Woods Hole: A venue for honest storytelling about U.S. military conflicts


U.S. Army Pfc. William A. Swaray, an infantryman and native of Monrovia, Liberia, assigned to Company B, 2nd Battalion, 27th Infantry Regiment, Task Force No Fear, 3rd Brigade Combat Team, 25th Infantry Division, TF Bronco, scans for insurgent activity at Observation Post Coleman outside of Combat Outpost Monti in eastern Afghanistan's Kunar Province, on May 5, 2011.


U.S. Army

WOODS HOLE, Mass. – The annual film festival here came to a dramatic close Saturday with Sebastian Junger, the acclaimed author and journalist, offering a powerful remembrance of photojournalist Tim Hetherington and his work.

Hetherington, a brilliant photographer and ground-breaking multimedia journalist, was Junger’s close friend and co-director of the film “Restrepo,” which was featured at the Woods Hole Film Festival, which celebrated its 20th anniversary.

Hetherington was killed in April while covering the ongoing conflict in Libya.

The film “Restrepo” is an account of a 15-month deployment in Afghanistan's Korengal Valley — often called the "Valley of Death" — by a single company in the 173rd Airborne Brigade Combat Team. It is as truthful a depiction of war as I have ever seen. And Hetherington was always dedicated to truth telling, as Junger explained.

On Friday night, I moderated a conversation about war reporting which featured Junger, a great colleague who I've known even before his book and feature film "The Perfect Storm" made him famous. At GlobalPost, we're honored to share the news that we recently named Junger to our Editorial Advisory Board.

The conversation also included two other talented documentary producers, Michael Sheridan and Beth Murphy.

Sheridan, the founder of Community Supported Film, dedicated himself to training aspiring Afghan filmmakers to produce ten short documentaries under the title “Fruits of Our Labor.” This set of shorts offers rare insights into Afghanistan through the eyes of laborers, fruit peddlers and the principal of a girls’ school. Hetherington would have loved these films for their honesty.

And for anyone interested in knowing the truth about Afghanistan, “Restrepo” and “Fruits of Our Labor” are required viewing. Individually they are both powerful. But together they offer two vastly different camera angles on what is happening there, and end up providing a wide angle of understanding.

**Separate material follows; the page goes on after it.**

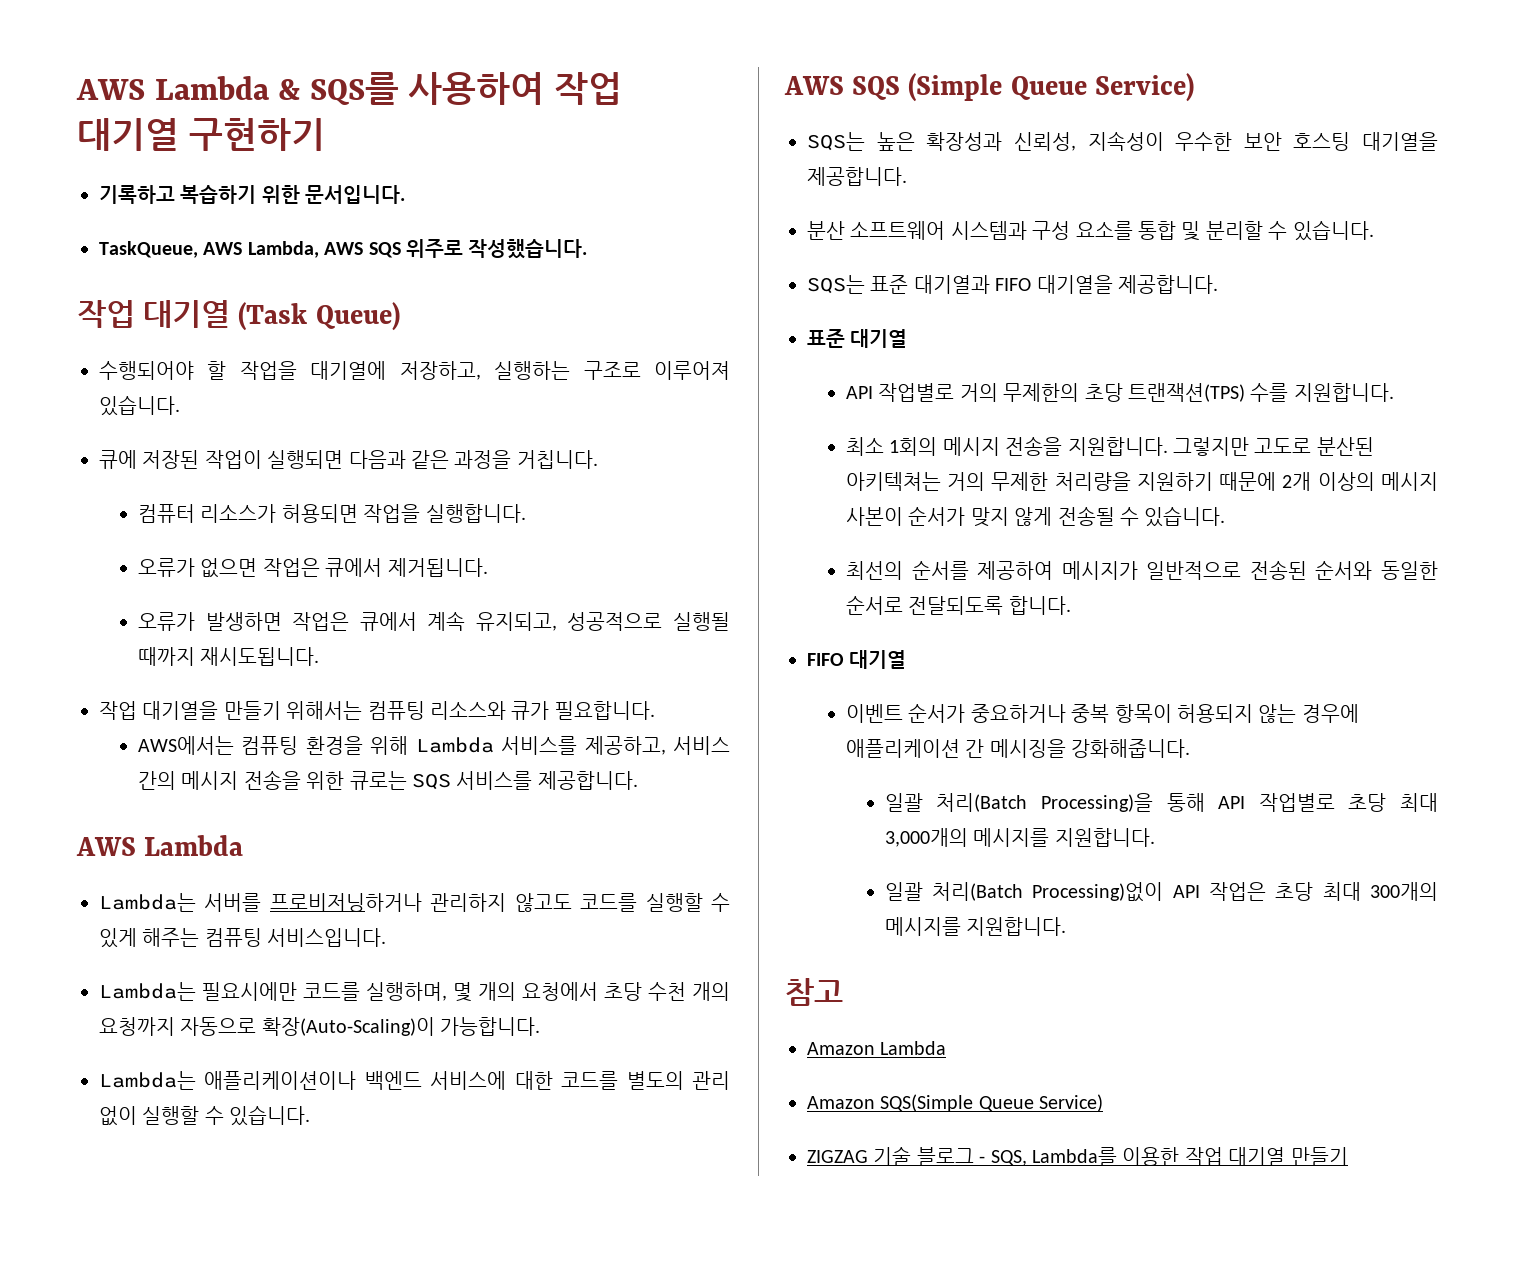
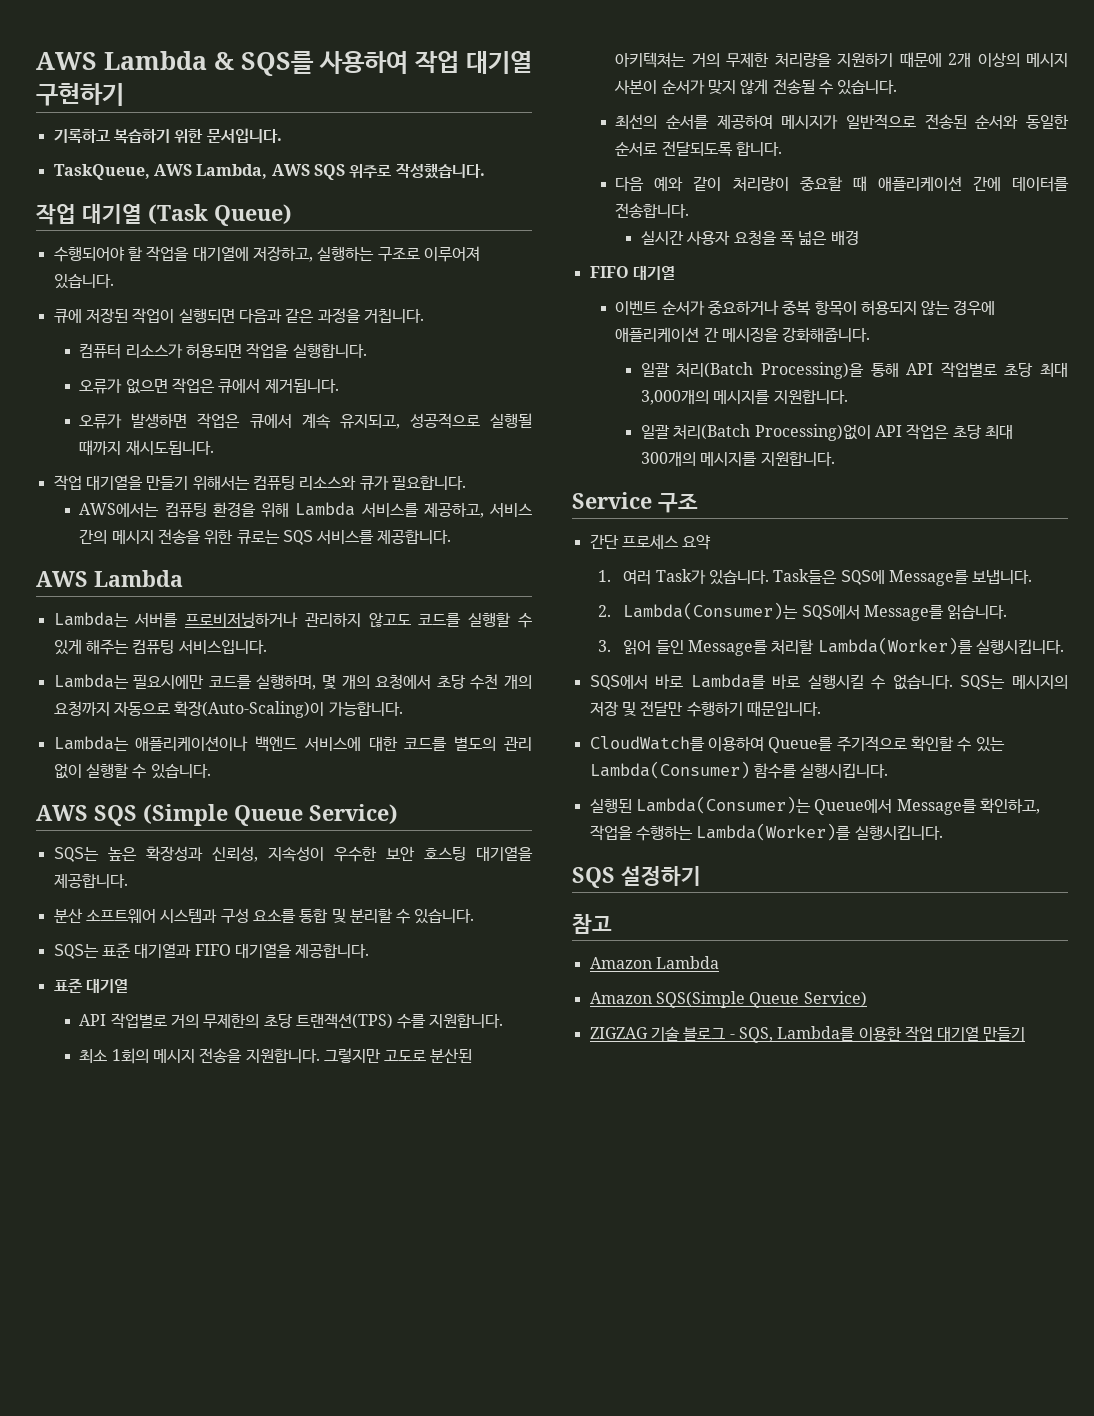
(1071, 605) none -> [615,176,1069,192] [615,203,690,218] [640,230,859,246] // 다음 예와 같이 처리량이 중요할 때 애플리케이션 간에 데이터를 전송합니다. // 실시간 사용자 요청을 폭 넓은 배경
(1067, 926) none -> [572,492,698,513] [589,534,712,550] [597,569,1033,586] [597,602,1008,621] [597,637,1064,656] [589,674,1068,690] [589,701,821,717] [589,736,1005,753] [589,761,889,779] [589,796,1040,815] [589,823,943,841] [572,866,701,888] // Service 구조 // 간단 프로세스 요약 // 1. 여러 Task가 있습니다. Task들은 SQS에 Message를 보냅니다. // 2. Lambda(Consumer)는 SQS에서 Message를 읽습니다. // 3. 읽어 들인 Message를 처리할 Lambda(Worker)를 실행시킵니다. // SQS에서 바로 Lambda를 바로 실행시킬 수 없습니다. SQS는 메시지의 저장 및 전달만 수행하기 때문입니다. // CloudWatch를 이용하여 Queue를 주기적으로 확인할 수 있는 Lambda(Consumer) 함수를 실행시킵니다. // 실행된 Lambda(Consumer)는 Queue에서 Message를 확인하고, 작업을 수행하는 Lambda(Worker)를 실행시킵니다. // SQS 설정하기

As was discussed Friday night, the thing to do now is to find a way to get American troops to watch the Afghan films and to get Afghan fighters to watch “Restrepo.” Then maybe the two sides would have a deeper understanding of the opposition in the war in which they are both suffering. Anyone know where we can find funding to make that happen?

Also part of the conversation was Beth Murphy, the producer and director of "The List," a film about former USAID employee Kirk Johnson’s effort to save Iraqi translators and support staff who have been left behind by U.S. forces. Excerpts of this film are being featured in a three-part series on GlobalPost which started Friday and will conclude this week. The series offers a glimpse of this compelling and timely film which is expected to be released in the fall.